PravadaNews – Harga Minyakita yang sudah melambung dari Harga Eceran Tertinggi (HET) kini menjadi sorotan banyak pihak terutama masyarakat.
Minyak goreng rakyat itu hadir agar masyarakat kelas menengah bawah dapat membeli minyak goreng dengan harga yang terjangkau.
“Iya, perlu dipahami Minyakita sebetulnya merupakan produk untuk membantu masyarakat kelas menengah ke bawah memperoleh harga minyak yang terjangkau,” jelas Azhar kepada PravadaNews, dikutip Senin (20/7/2026).
Sejauh ini, harga Minyakita di lapangan cenderung melampaui Harga Eceran Tertinggi (HET) yang ditetapkan pemerintah. Kondisi tersebut dinilai tidak lagi sejalan dengan tujuan awal penyediaan minyak goreng murah bagi kebutuhan sehari-hari.

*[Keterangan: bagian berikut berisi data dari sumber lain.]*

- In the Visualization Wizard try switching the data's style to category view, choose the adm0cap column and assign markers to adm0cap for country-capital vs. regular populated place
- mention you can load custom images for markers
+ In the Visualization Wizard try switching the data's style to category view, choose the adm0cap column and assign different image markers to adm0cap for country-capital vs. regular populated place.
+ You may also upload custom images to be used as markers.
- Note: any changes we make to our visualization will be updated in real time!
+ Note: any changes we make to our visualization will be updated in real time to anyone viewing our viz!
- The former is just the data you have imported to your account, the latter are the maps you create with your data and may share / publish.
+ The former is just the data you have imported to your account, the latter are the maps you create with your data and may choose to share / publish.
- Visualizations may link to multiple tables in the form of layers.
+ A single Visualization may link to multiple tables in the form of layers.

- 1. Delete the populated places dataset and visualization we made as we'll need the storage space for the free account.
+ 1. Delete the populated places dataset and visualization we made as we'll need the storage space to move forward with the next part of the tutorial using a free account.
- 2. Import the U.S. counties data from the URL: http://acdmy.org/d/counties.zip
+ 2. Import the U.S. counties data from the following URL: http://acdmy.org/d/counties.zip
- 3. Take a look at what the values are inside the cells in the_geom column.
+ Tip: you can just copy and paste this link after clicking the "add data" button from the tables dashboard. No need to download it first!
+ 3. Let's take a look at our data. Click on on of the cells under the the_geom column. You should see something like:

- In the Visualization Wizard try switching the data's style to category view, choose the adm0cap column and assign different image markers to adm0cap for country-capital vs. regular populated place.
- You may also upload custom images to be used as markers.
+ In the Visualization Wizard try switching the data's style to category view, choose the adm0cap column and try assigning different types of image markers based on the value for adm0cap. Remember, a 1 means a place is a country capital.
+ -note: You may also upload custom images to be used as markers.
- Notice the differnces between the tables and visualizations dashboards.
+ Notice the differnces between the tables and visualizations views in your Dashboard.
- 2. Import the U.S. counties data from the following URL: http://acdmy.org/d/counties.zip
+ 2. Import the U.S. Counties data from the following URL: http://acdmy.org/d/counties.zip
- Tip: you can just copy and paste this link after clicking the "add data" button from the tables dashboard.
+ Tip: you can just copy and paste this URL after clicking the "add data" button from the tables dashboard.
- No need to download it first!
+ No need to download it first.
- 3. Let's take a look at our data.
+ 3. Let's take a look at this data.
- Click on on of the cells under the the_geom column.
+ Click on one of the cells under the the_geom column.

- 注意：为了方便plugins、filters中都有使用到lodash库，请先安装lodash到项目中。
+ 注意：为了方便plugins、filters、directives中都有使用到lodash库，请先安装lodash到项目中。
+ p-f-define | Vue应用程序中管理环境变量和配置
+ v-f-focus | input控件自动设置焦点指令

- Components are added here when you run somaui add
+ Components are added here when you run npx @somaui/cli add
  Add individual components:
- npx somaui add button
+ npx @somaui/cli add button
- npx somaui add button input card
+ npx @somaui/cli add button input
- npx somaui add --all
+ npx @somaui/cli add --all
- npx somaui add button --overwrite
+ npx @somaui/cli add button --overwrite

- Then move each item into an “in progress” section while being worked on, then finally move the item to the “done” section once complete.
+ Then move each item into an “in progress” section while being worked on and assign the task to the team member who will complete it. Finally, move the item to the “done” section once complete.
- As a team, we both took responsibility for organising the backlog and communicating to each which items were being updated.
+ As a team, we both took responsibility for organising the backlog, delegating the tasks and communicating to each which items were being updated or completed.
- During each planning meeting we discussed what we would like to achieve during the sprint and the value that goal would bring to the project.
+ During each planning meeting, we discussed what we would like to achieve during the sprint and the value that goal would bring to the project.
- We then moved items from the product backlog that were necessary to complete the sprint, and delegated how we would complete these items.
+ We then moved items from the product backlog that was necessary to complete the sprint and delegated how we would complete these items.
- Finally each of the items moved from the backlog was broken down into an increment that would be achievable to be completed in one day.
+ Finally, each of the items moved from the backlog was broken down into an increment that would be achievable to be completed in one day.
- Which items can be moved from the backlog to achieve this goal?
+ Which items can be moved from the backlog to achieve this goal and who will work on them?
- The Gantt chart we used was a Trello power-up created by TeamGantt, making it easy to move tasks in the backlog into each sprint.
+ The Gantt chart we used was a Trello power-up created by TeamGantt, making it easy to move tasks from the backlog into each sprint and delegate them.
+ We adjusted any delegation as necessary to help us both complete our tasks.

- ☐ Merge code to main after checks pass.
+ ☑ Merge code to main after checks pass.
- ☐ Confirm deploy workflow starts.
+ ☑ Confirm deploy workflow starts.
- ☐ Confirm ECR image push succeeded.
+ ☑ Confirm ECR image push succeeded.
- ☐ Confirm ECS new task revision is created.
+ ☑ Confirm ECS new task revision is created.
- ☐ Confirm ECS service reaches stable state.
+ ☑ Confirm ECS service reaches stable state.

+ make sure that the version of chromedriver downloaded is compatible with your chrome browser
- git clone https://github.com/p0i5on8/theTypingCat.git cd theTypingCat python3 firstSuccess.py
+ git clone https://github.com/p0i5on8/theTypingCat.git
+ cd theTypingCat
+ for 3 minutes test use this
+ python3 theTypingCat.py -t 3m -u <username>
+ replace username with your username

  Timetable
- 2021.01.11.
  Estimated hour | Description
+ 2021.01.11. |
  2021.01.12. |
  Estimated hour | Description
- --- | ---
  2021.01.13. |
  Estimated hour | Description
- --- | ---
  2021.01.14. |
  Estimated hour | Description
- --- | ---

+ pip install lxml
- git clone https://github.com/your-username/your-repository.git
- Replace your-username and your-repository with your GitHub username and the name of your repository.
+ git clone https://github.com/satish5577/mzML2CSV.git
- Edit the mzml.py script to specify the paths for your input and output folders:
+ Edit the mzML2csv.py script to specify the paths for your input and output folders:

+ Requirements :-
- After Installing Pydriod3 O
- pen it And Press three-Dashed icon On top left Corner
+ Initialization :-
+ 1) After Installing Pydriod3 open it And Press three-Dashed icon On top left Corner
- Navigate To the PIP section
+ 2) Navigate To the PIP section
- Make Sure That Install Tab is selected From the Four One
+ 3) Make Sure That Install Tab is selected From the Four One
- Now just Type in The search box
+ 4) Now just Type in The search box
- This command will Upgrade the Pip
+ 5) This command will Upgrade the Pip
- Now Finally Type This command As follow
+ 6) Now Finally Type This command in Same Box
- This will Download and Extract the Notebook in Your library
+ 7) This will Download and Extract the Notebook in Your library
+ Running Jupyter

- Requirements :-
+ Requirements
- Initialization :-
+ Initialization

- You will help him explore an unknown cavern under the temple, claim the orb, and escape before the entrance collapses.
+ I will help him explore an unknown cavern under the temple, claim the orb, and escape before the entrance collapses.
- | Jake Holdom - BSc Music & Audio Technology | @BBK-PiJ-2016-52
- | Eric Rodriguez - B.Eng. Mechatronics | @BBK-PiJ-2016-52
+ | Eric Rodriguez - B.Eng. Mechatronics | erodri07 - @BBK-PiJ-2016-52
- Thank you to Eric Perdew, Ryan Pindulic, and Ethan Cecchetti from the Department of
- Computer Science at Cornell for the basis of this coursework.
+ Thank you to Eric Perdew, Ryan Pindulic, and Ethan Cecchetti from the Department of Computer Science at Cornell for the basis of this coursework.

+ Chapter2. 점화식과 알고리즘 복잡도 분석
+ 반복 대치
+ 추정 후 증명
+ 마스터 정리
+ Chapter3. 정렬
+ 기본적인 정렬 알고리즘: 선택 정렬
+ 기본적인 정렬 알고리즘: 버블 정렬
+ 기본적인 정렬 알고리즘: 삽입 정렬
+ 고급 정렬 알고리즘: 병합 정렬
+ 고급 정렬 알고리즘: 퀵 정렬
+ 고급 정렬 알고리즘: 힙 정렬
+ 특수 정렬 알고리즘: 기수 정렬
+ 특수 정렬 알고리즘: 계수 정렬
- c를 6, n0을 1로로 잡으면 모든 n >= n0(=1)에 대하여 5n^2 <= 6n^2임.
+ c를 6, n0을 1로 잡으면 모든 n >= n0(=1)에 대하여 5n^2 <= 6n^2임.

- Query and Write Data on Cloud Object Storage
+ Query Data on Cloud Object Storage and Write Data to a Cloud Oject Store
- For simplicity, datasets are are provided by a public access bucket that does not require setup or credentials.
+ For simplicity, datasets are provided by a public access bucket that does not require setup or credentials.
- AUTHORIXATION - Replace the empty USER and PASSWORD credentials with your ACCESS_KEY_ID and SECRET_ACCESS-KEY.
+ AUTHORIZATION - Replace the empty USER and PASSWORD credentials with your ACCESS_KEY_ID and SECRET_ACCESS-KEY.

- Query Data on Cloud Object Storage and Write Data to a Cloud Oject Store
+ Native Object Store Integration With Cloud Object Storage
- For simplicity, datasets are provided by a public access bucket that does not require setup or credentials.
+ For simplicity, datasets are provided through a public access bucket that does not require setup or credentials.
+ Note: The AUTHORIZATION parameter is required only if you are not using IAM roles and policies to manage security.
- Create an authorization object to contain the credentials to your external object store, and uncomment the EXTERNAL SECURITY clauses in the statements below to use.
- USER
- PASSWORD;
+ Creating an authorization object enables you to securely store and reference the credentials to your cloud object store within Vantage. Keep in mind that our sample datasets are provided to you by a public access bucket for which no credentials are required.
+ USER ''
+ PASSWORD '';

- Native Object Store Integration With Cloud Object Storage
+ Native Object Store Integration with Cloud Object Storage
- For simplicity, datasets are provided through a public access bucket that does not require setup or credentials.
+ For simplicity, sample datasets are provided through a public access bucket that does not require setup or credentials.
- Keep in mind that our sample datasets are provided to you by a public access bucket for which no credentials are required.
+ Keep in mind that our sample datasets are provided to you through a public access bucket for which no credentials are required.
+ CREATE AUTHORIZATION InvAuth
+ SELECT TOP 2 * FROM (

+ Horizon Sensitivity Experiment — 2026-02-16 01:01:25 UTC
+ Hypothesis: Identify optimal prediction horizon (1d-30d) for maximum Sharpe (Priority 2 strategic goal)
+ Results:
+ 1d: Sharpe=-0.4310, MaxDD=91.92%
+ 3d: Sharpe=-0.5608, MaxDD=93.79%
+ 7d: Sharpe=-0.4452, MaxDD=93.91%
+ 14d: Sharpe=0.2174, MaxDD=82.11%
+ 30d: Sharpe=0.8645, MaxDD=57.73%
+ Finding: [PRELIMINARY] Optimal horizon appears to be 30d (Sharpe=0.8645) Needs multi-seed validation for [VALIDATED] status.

Kelangkaan dan harga Minyakita di atas HET dirasakan Eli, penghuni Casablanca East Residence. Keterbatasan stok membuat Eli beralih menggunakan minyak goreng premium meskipun harganya lebih mahal.
“Kadang cari MinyaKita susah. Dulu pakai satu tahun lalu dengan harga Rp17 ribu, tetapi di beberapa toko dan agen tidak ada stok lagi,” ungkap Eli saat ditemui, Minggu (12/7).
Sementara itu, Menteri Perdagangan Budi Santoso memastikan HET Minyakita tidak berubah tetap Rp15.700 per liter. Pemerintah belum menaikkan batas harga eceran tersebut karena masih mempertimbangkan perkembangan harga.
“Sampai saat ini tidak ada kenaikan harga eceran tertinggi untuk minyak goreng. Jadi, HET minyak goreng masih Rp15.700,” terang Budi kepada wartawan di Bogor, Jumat (12/6).
Adapun, pemerintah berencana mengarahkan seluruh pasokan Minyakita ke pasar rakyat untuk mengurangi risiko kelangkaan. Distribusi produk tersebut akan melibatkan Perum Bulog dan ID Food sebagai bagian dari BUMN pangan.
Dari segi distribusi, Direktur Jenderal Perdagangan Dalam Negeri Kemendag Iqbal Shoffan Shofwan menilai panjangnya rantai distribusi menjadi salah satu penyebab perbedaan harga Minyakita di tingkat konsumen. Kondisi tersebut membuat harga jual pedagang pengecer kepada konsumen melampaui HET.